1998'de doktora için İngiltere'de iken tesadüfen katıldığım seminer aklıma geliyor mesela. Seminere girdiğimde yaklaşık beş dakikadır başlamıştı ve tamamen finans ve bankacılık riskinden bahsediliyordu. Muhteşem bir seminerdi, sürekli not aldım. Çıkarken seminerin afişini gördüm: "İngiltere'de Sağlık Sektörü Riskleri – Konuşmacı İngiltere eski Sağlık Bakanı" Haydi bakalım!
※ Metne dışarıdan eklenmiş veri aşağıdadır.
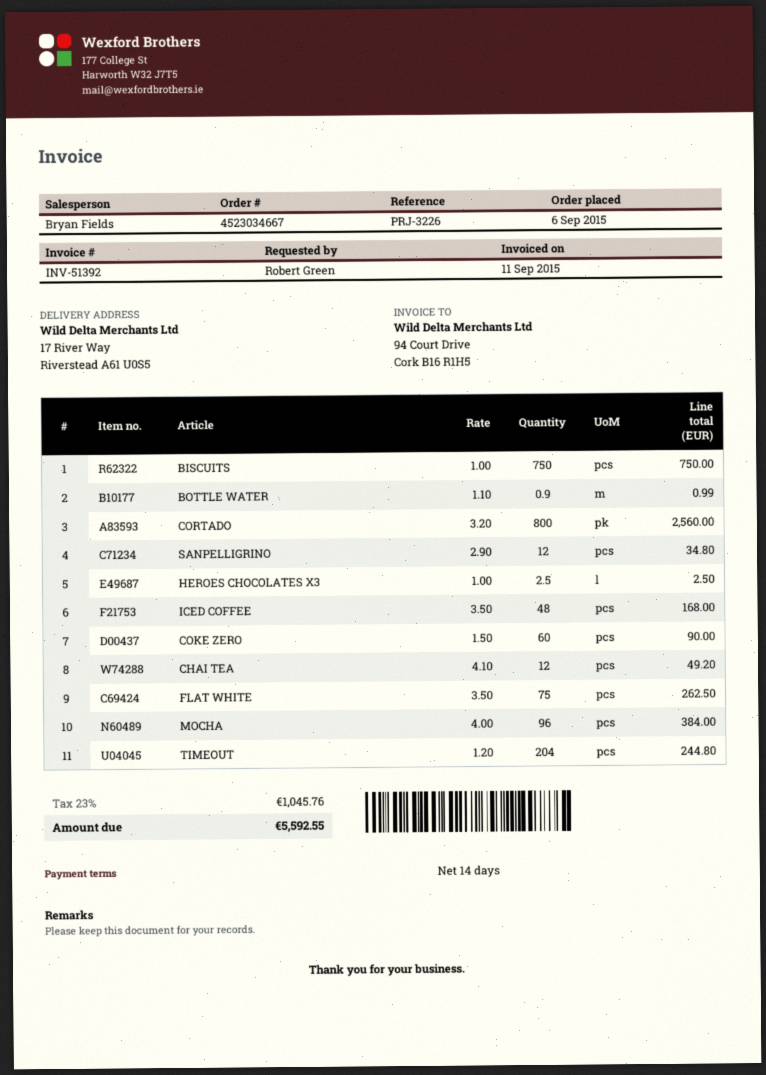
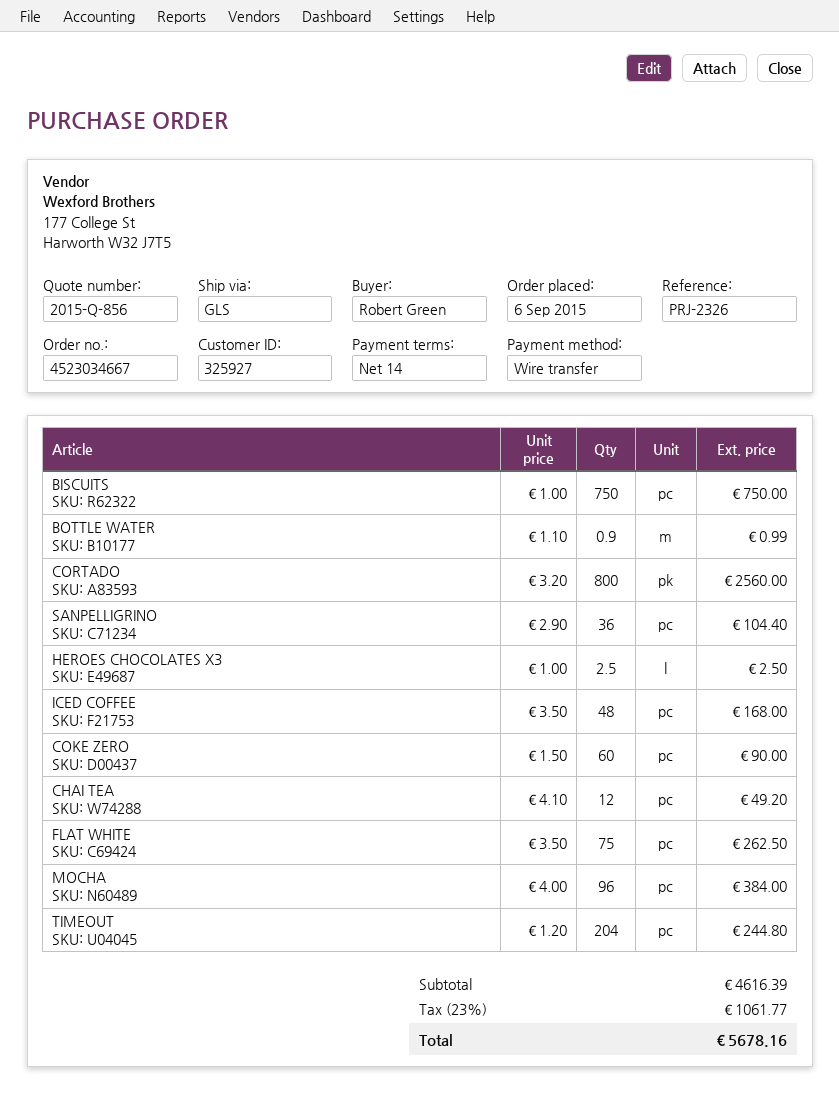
reference: PRJ-3226 -> PRJ-2326
SANPELLIGRINO: 12 x 2.90 = 34.80 -> 36 x 2.90 = 104.40
tax: 23% = 1045.76 -> 23% = 1061.77
total: 5592.55 -> 5678.16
Risk üzerine doktora yazıyorum ama riskin tarihini bilmek lazım diye bütün bildiklerimi unutarak baştan başladım. Risk yönetimi nereden gelmiş diye araştırdım ki ilk kullananlar inşaat mühendisleri. Baraj yaparken kullanıyorlar. Şimdi işin içine yapay zekanın girmesiyle konunun nereye gideceğini varın siz düşünün.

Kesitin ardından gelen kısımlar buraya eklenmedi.